Alors que les dernières fleurs se fanent et que les feuilles commencent à tomber, le jardin entre dans une phase de repos apparent. Cependant, sous la surface, des préparatifs cruciaux se mettent en place. Nettoyer, nourrir, protéger et planifier : l’automne s’avère être la saison déterminante pour préparer les floraisons de l’année prochaine. Jardinières et massifs méritent une attention particulière afin de garantir une reprise vigoureuse au printemps.
Nettoyage préalable : préserver la santé du sol
Avant que le gel ne s’installe, il est essentiel de procéder à un nettoyage réfléchi de vos jardinières et massifs. Cela ne signifie pas devoir tout déraciner, mais plutôt retirer les éléments réellement abîmés. Les annuelles fanées et les tiges malades doivent être enlevées, car elles peuvent héberger des maladies et des ravageurs. À l'inverse, certaines tiges sèches mais saines, comme celles des vivaces, peuvent rester pour protéger la souche des rigueurs hivernales et servir d'abri à la faune utile, telle que les coccinelles.
Le terreau des jardinières est souvent épuisé après une saison florissante. Il est donc prudent de le vider en partie, en conservant la moitié inférieure si elle est encore en bon état, puis en la mélangeant avec un terreau neuf et riche en matière organique.
Pour les massifs, un simple binage permet d’aérer le sol et de briser la croûte créée par les pluies, favorisant ainsi une meilleure infiltration de l'eau.
Amendement et fertilisation : préparer le sol pour le printemps
Autumn constitue la période idéale pour enrichir le sol.
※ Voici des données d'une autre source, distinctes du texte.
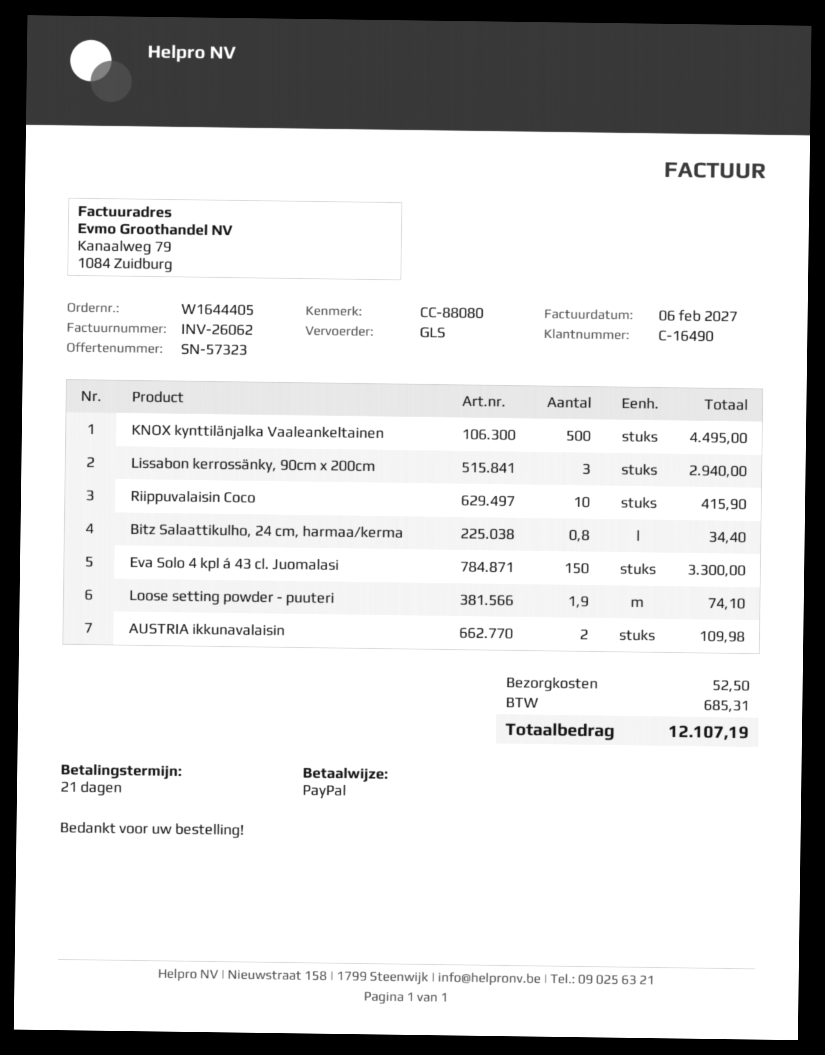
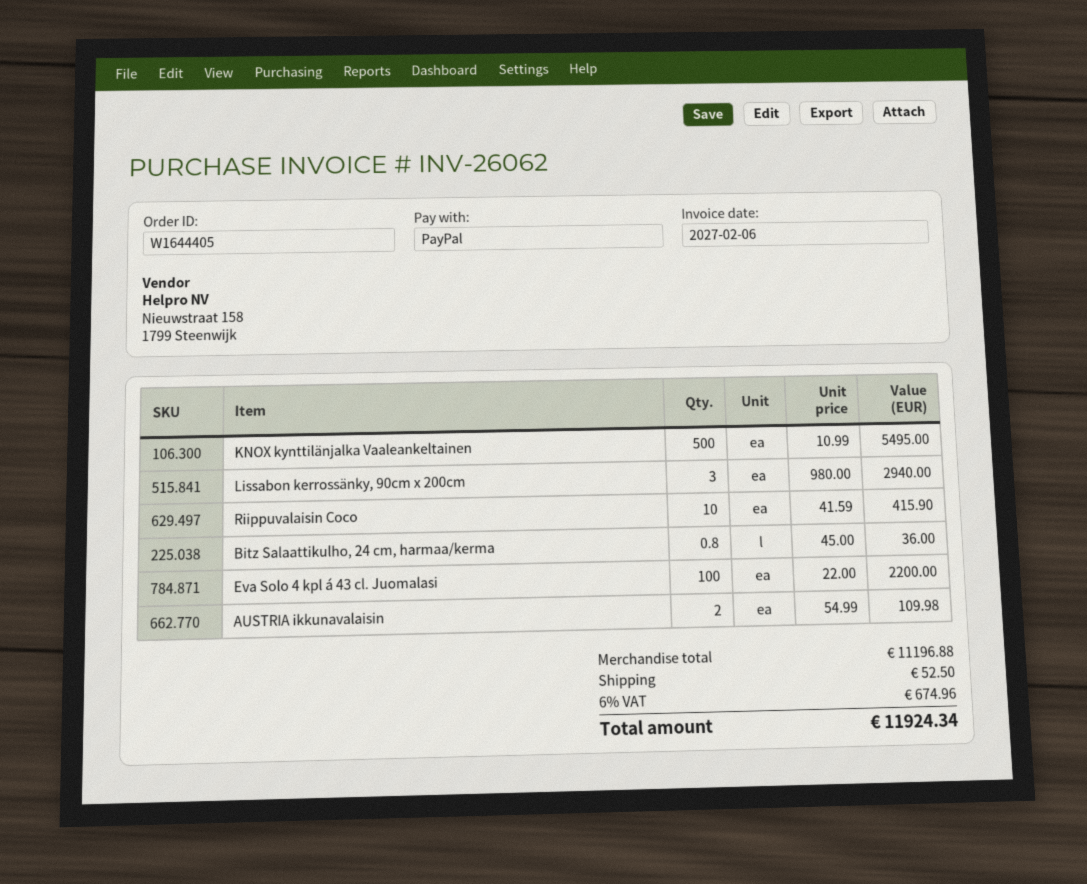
KNOX kynttilänjalka Vaaleankeltainen: 500 for 4495.00 -> 500 for 5495.00
Bitz Salaattikulho, 24 cm, harmaa/kerma: 0.8 for 34.40 -> 0.8 for 36.00
Eva Solo 4 kpl á 43 cl. Juomalasi: 150 for 3300.00 -> 100 for 2200.00
Loose setting powder - puuteri: 1.9 for 74.10 -> none
tax: 685.31 -> 674.96
total: 12107.19 -> 11924.34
Les amendements organiques, en se décomposant lentement, libéreront leurs nutriments au moment où la végétation redémarre.
Le compost mûr est le plus polyvalent, améliorant la structure du sol et la vie microbienne tout en retenant l'humidité. Dans les jardinières, il s’incorpore à raison d’une poignée par pot, soit en surface soit mélangé au terreau. Les engrais organiques, comme la corne broyée ou le fumier composté, sont parfaits pour enrichir durablement les racines dans les massifs.
Pour les sols lourds, l’ajout de sable grossier ou de compost végétal favorise le drainage, tandis que les terres trop légères bénéficieront d’un amendement argileux ou d’un paillage épais pour mieux retenir l'humidité. Ces ajustements permettent de créer des conditions optimales pour les plantations à venir.
Protection des plantes et préparation pour les semis
Les jardinières exposées au gel et au vent nécessitent une protection thermique et structurelle. Les pots en terre cuite sont vulnérables aux variations de température ; il est donc recommandé de les surélever pour éviter le contact avec le sol froid et de les couvrir d'un voile d'hivernage ou de plastique à bulles.
Quant aux plantes gélives, comme les géraniums et fuchsias, elles doivent être rentrées dans un espace lumineux à l'abri du gel. Si cela n'est pas possible, une couche de paillis de feuilles mortes ou de compost demi-mûr protégera les racines des massifs, servant à la fois d'isolant et de source de matière organique.
Les bulbes printaniers tels que tulipes et narcisses gagneront à être recouverts d’une fine couche de feuilles dans les régions froides, préservant ainsi la température du sol et évitant les variations néfastes.
Enfin, réorganiser les massifs et diviser les vivaces arrivées à maturité permet de renouveler leur vigueur. Cette tâche, effectuée après la floraison mais avant les gelées, favorise une reprise rapide au printemps.